* TASK ITEM
Produce the listing below again, exactly as shown.

* RECORDS PROVIDED

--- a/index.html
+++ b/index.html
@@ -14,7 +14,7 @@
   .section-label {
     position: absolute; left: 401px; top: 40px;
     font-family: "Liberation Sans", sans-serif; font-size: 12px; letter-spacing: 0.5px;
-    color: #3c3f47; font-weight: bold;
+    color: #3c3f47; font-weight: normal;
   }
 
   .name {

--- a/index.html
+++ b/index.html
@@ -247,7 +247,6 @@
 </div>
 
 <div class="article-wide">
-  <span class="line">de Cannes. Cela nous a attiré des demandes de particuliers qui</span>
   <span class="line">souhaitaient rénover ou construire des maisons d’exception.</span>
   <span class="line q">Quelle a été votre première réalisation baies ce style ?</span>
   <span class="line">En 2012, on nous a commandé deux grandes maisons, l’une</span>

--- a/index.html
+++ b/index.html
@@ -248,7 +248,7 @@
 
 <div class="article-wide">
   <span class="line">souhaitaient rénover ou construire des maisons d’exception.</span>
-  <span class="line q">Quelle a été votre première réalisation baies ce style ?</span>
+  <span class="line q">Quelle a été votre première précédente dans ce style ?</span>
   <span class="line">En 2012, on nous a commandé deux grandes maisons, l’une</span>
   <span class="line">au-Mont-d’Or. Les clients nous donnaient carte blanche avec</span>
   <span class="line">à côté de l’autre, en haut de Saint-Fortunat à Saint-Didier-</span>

* ANSWER SPACE
--- a/index.html
+++ b/index.html
@@ -14,7 +14,7 @@
   .section-label {
     position: absolute; left: 401px; top: 40px;
     font-family: "Liberation Sans", sans-serif; font-size: 12px; letter-spacing: 0.5px;
-    color: #3c3f47; font-weight: bold;
+    color: #3c3f47; font-weight: normal;
   }
 
   .name {

--- a/index.html
+++ b/index.html
@@ -247,7 +247,6 @@
 </div>
 
 <div class="article-wide">
-  <span class="line">de Cannes. Cela nous a attiré des demandes de particuliers qui</span>
   <span class="line">souhaitaient rénover ou construire des maisons d’exception.</span>
   <span class="line q">Quelle a été votre première réalisation baies ce style ?</span>
   <span class="line">En 2012, on nous a commandé deux grandes maisons, l’une</span>

--- a/index.html
+++ b/index.html
@@ -248,7 +248,7 @@
 
 <div class="article-wide">
   <span class="line">souhaitaient rénover ou construire des maisons d’exception.</span>
-  <span class="line q">Quelle a été votre première réalisation baies ce style ?</span>
+  <span class="line q">Quelle a été votre première précédente dans ce style ?</span>
   <span class="line">En 2012, on nous a commandé deux grandes maisons, l’une</span>
   <span class="line">au-Mont-d’Or. Les clients nous donnaient carte blanche avec</span>
   <span class="line">à côté de l’autre, en haut de Saint-Fortunat à Saint-Didier-</span>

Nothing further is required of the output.